ACTIVITY: Below is a block of entries; repeat exactly the lines starting at the line that contains "vision models and" and ending at the line that contains "not so much.", both included.

THE DATA:
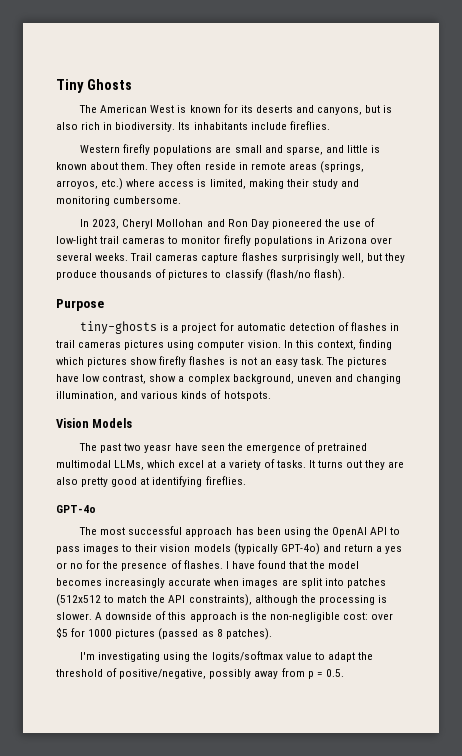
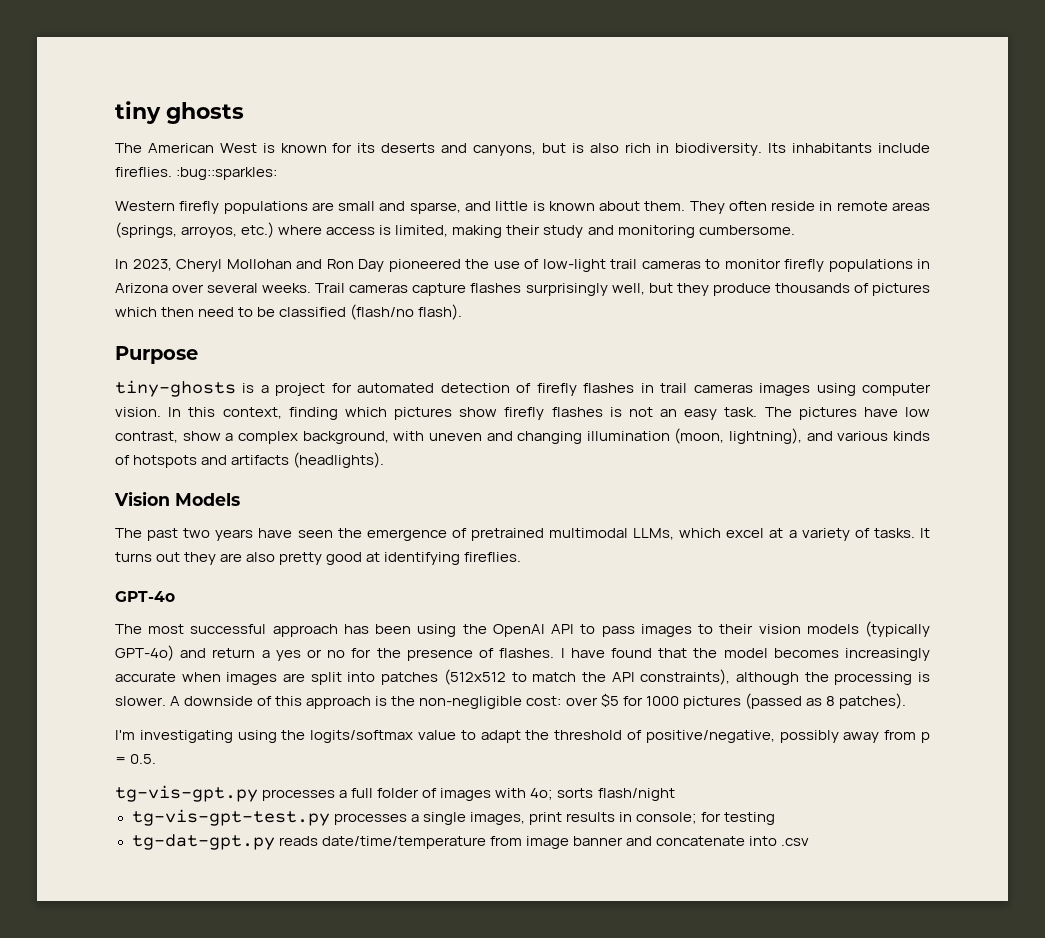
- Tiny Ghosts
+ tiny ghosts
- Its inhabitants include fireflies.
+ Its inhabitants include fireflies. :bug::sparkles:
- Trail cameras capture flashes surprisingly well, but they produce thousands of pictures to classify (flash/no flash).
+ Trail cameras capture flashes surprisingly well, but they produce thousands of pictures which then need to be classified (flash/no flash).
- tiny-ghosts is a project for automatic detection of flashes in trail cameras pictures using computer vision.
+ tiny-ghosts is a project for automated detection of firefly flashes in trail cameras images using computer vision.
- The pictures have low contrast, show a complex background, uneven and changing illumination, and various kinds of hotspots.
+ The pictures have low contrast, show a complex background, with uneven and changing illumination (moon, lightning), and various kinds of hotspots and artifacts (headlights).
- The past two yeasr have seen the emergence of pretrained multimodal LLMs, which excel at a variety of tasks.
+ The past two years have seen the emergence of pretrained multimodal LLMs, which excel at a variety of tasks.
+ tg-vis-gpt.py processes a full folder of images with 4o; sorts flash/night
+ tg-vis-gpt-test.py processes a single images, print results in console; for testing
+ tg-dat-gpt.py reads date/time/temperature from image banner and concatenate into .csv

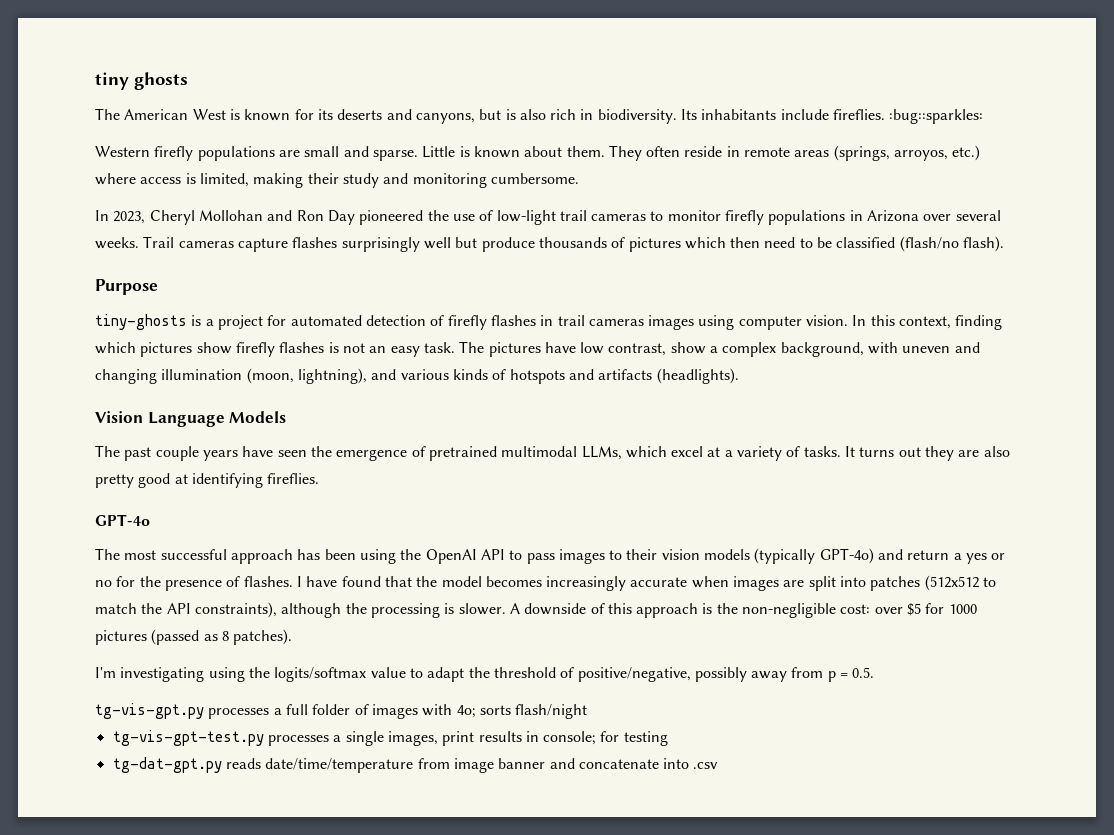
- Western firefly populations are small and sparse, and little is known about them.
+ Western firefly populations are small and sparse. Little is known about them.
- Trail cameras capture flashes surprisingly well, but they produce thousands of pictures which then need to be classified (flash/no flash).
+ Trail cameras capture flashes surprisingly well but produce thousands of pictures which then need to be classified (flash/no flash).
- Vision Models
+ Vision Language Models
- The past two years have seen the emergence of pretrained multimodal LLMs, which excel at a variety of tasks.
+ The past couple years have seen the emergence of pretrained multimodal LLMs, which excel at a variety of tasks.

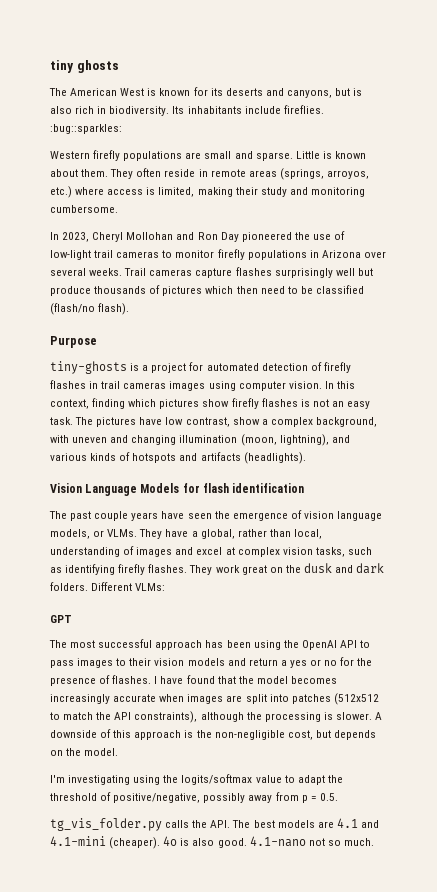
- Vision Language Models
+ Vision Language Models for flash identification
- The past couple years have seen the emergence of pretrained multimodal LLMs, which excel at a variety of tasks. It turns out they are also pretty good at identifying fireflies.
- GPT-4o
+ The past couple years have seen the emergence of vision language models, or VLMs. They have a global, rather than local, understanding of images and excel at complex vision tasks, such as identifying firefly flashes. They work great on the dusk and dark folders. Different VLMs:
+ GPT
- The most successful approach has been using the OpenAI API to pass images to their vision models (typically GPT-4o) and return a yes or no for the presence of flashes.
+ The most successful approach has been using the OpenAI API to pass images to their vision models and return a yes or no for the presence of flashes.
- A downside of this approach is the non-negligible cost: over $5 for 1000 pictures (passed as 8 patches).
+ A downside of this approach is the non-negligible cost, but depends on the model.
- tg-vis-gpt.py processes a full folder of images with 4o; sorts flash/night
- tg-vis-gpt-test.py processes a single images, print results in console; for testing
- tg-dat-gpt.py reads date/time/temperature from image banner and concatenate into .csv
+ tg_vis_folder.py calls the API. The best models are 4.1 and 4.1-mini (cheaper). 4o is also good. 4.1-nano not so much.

--

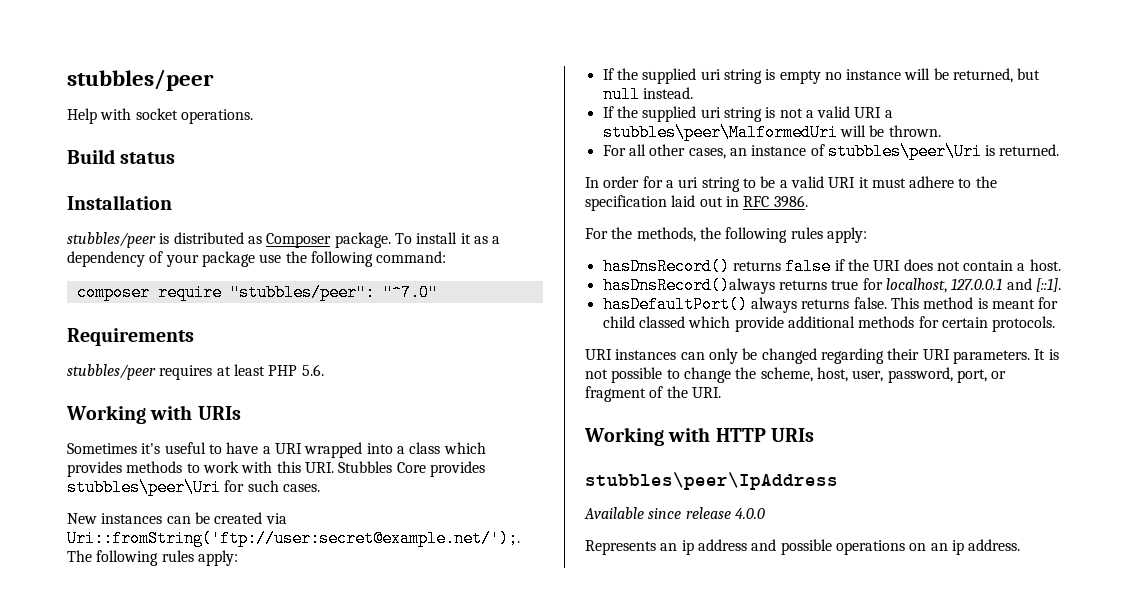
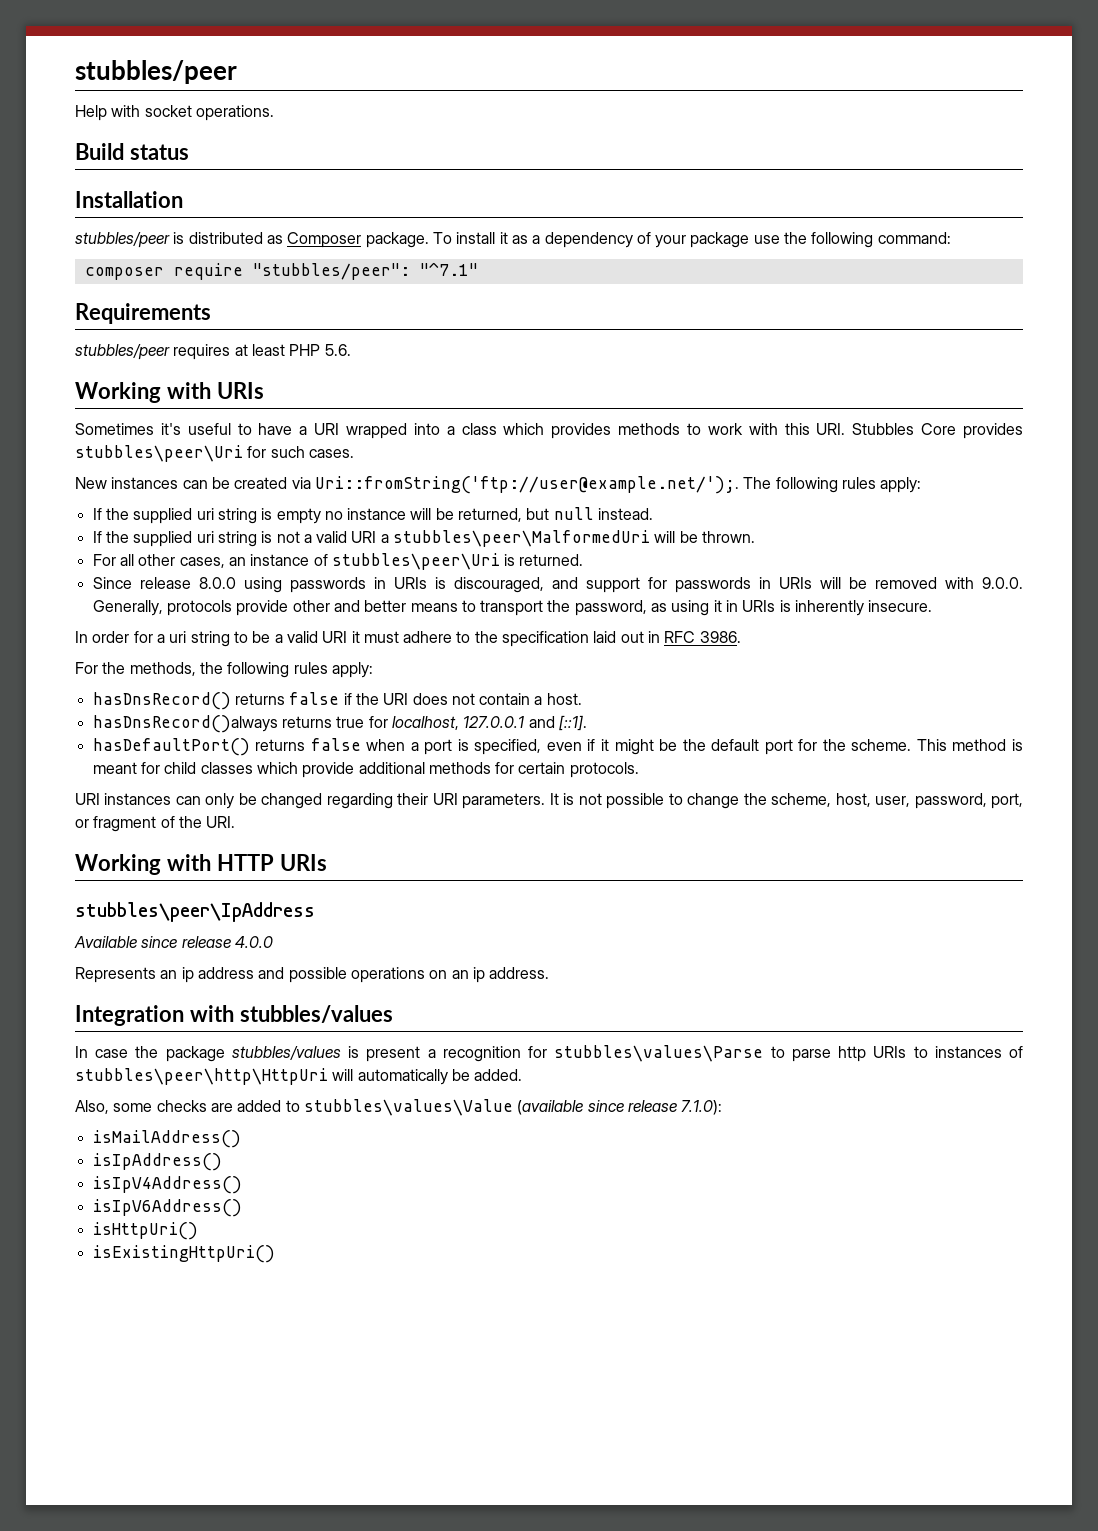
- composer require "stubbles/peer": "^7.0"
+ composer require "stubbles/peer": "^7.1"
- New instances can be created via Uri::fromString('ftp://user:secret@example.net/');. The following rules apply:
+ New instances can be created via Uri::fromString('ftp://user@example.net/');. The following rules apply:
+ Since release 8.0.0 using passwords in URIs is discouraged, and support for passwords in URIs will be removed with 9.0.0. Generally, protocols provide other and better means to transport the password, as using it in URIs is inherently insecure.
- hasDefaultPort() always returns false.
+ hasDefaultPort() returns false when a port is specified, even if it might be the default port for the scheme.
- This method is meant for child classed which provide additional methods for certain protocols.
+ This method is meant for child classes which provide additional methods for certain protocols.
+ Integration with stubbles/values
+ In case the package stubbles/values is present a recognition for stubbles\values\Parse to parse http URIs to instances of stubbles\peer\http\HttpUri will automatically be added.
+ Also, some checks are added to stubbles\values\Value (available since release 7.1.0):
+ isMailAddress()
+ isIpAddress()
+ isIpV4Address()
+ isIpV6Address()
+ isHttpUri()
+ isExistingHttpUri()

RESPONSE TO THIS EXERCISE:
+ The most successful approach has been using the OpenAI API to pass images to their vision models and return a yes or no for the presence of flashes.
- A downside of this approach is the non-negligible cost: over $5 for 1000 pictures (passed as 8 patches).
+ A downside of this approach is the non-negligible cost, but depends on the model.
- tg-vis-gpt.py processes a full folder of images with 4o; sorts flash/night
- tg-vis-gpt-test.py processes a single images, print results in console; for testing
- tg-dat-gpt.py reads date/time/temperature from image banner and concatenate into .csv
+ tg_vis_folder.py calls the API. The best models are 4.1 and 4.1-mini (cheaper). 4o is also good. 4.1-nano not so much.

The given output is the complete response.